● **BRIEF**
Retype exactly the span of lines below from the one with "font-size: 12px ->" through the one with "font-size: 25px ->". Do not include pictures.

● **SOURCE MATERIAL**
= Beginning of Section =

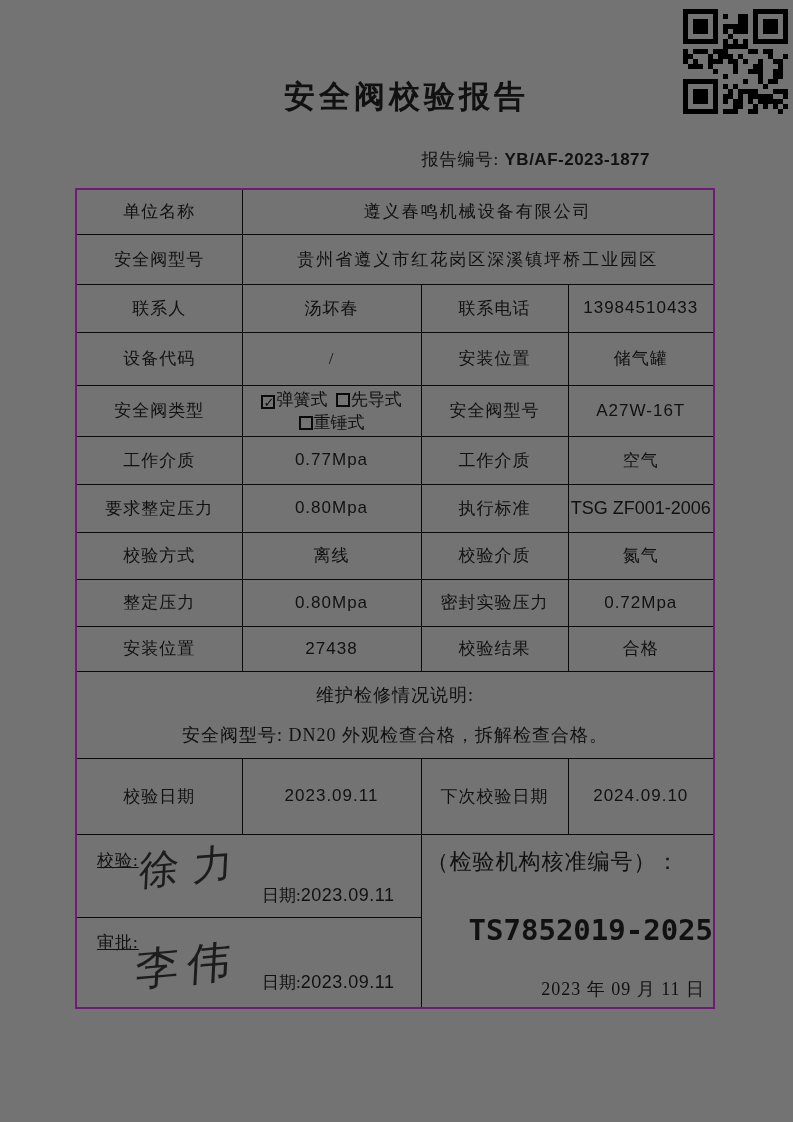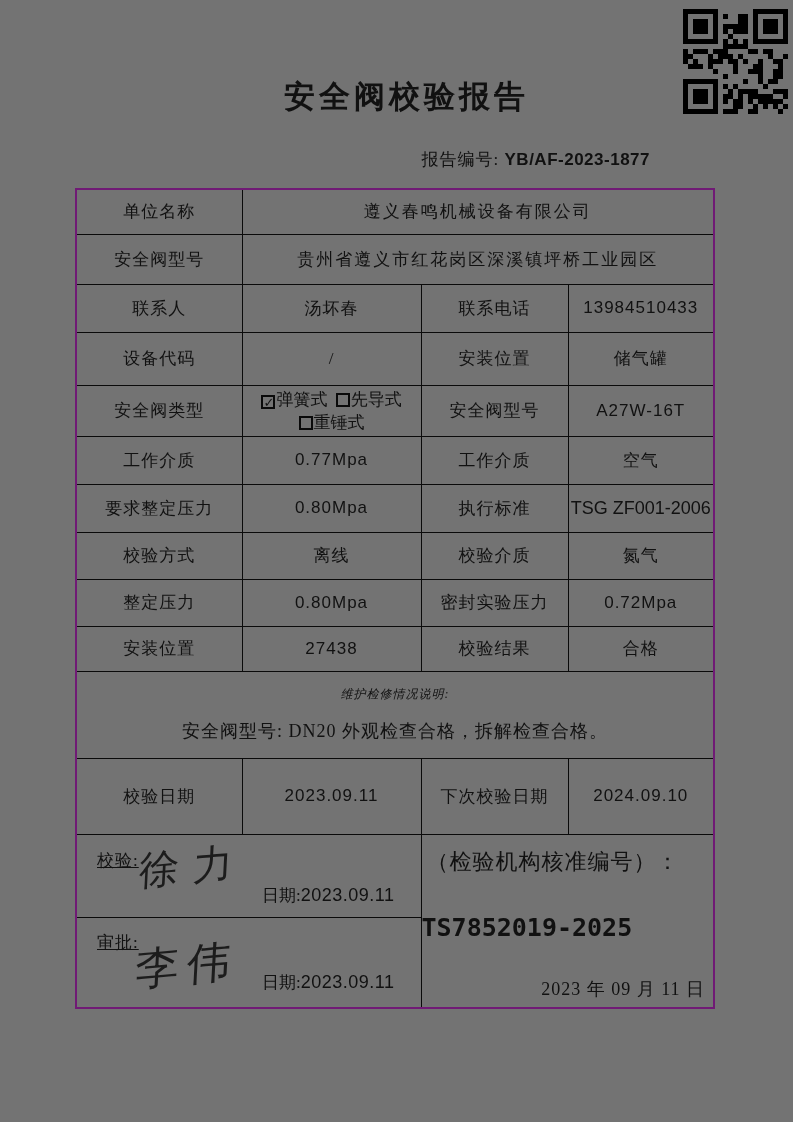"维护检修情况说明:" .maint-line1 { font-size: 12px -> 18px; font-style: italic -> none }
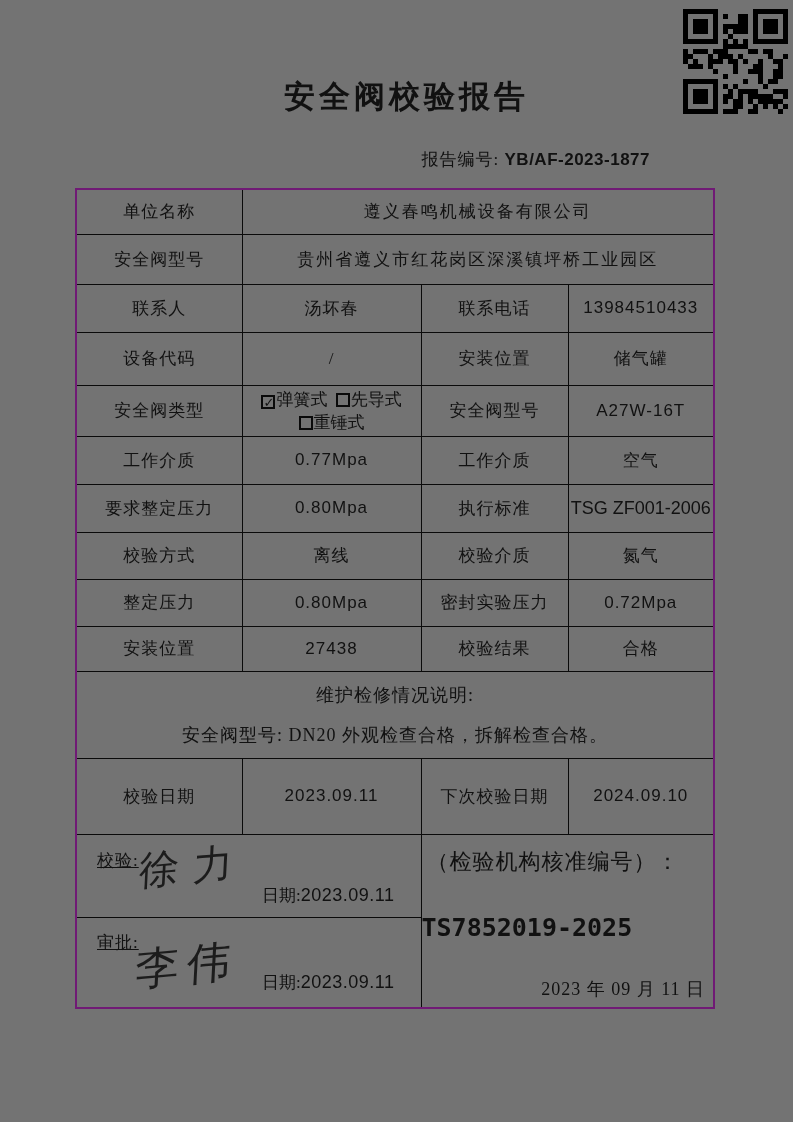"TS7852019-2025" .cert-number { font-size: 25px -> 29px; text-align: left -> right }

= End of Section =
= Beginning of Section =

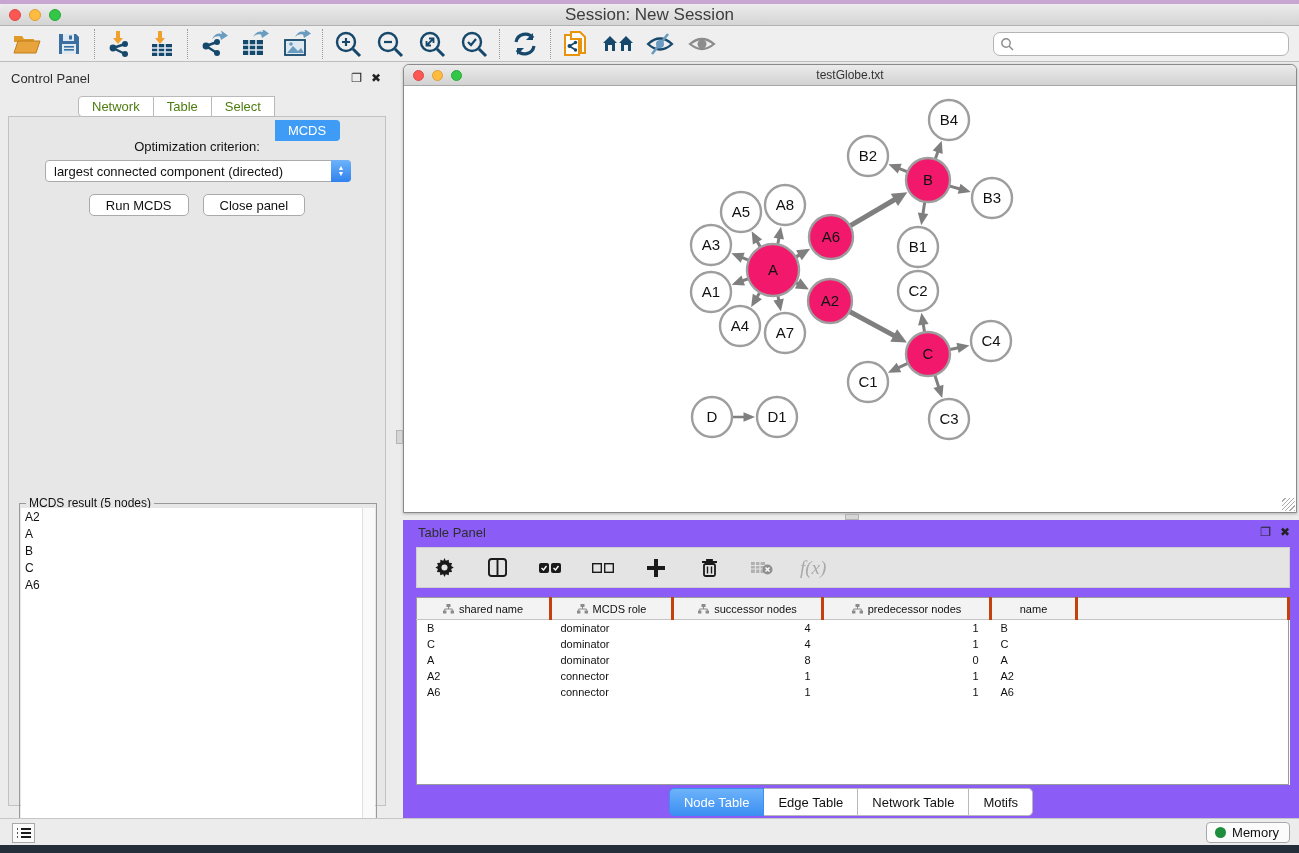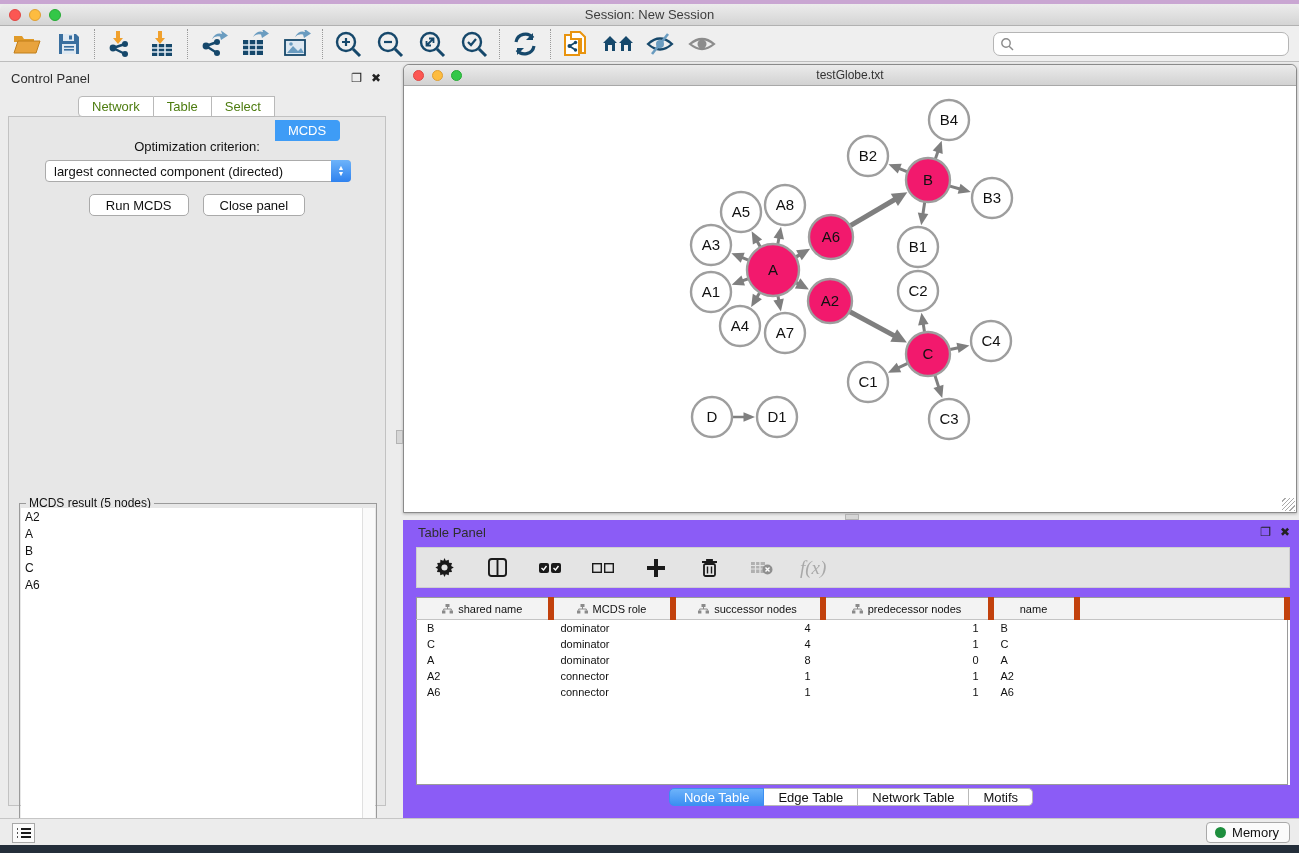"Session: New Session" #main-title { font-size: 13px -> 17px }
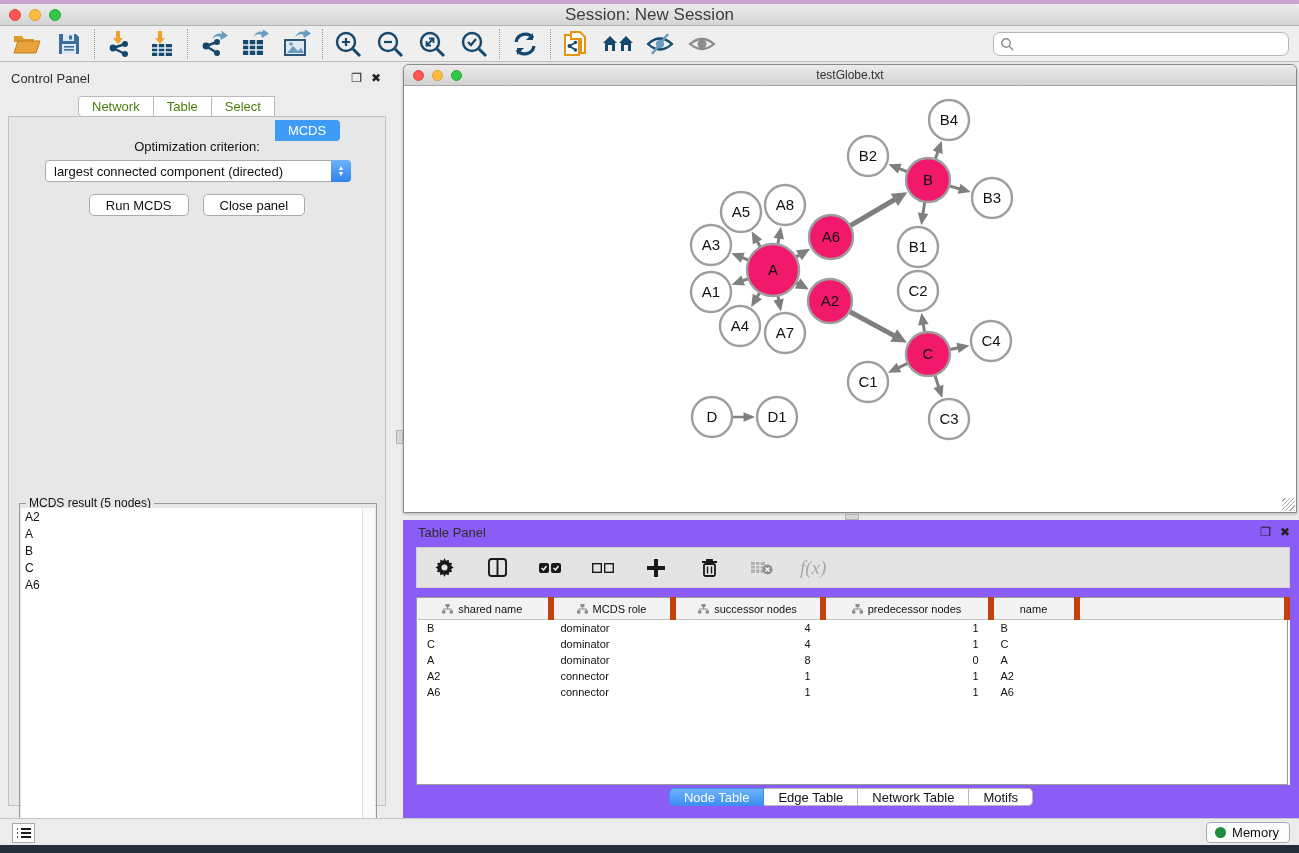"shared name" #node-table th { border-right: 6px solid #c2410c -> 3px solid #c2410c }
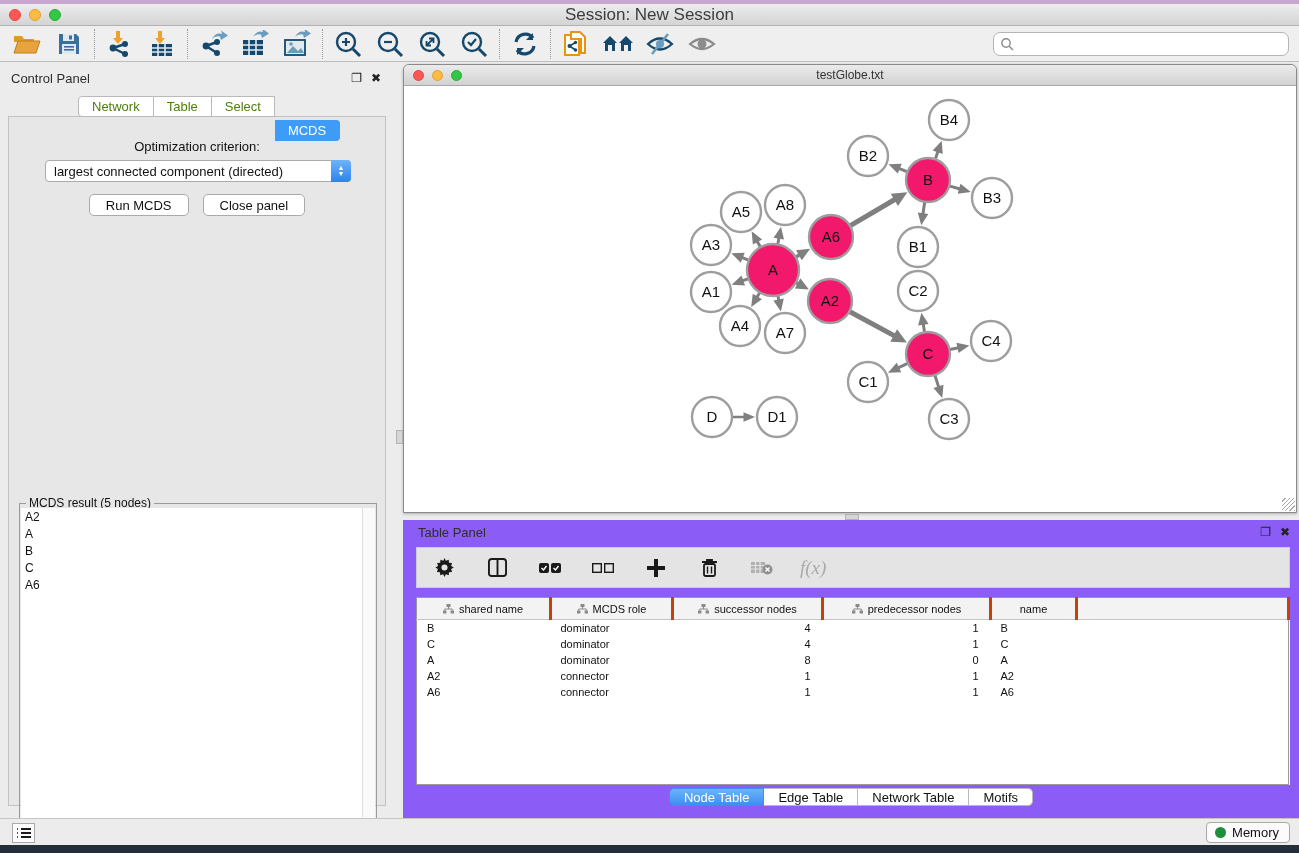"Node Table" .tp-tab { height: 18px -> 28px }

= End of Section =

● **TASK SOLUTION**
"维护检修情况说明:" .maint-line1 { font-size: 12px -> 18px; font-style: italic -> none }
"TS7852019-2025" .cert-number { font-size: 25px -> 29px; text-align: left -> right }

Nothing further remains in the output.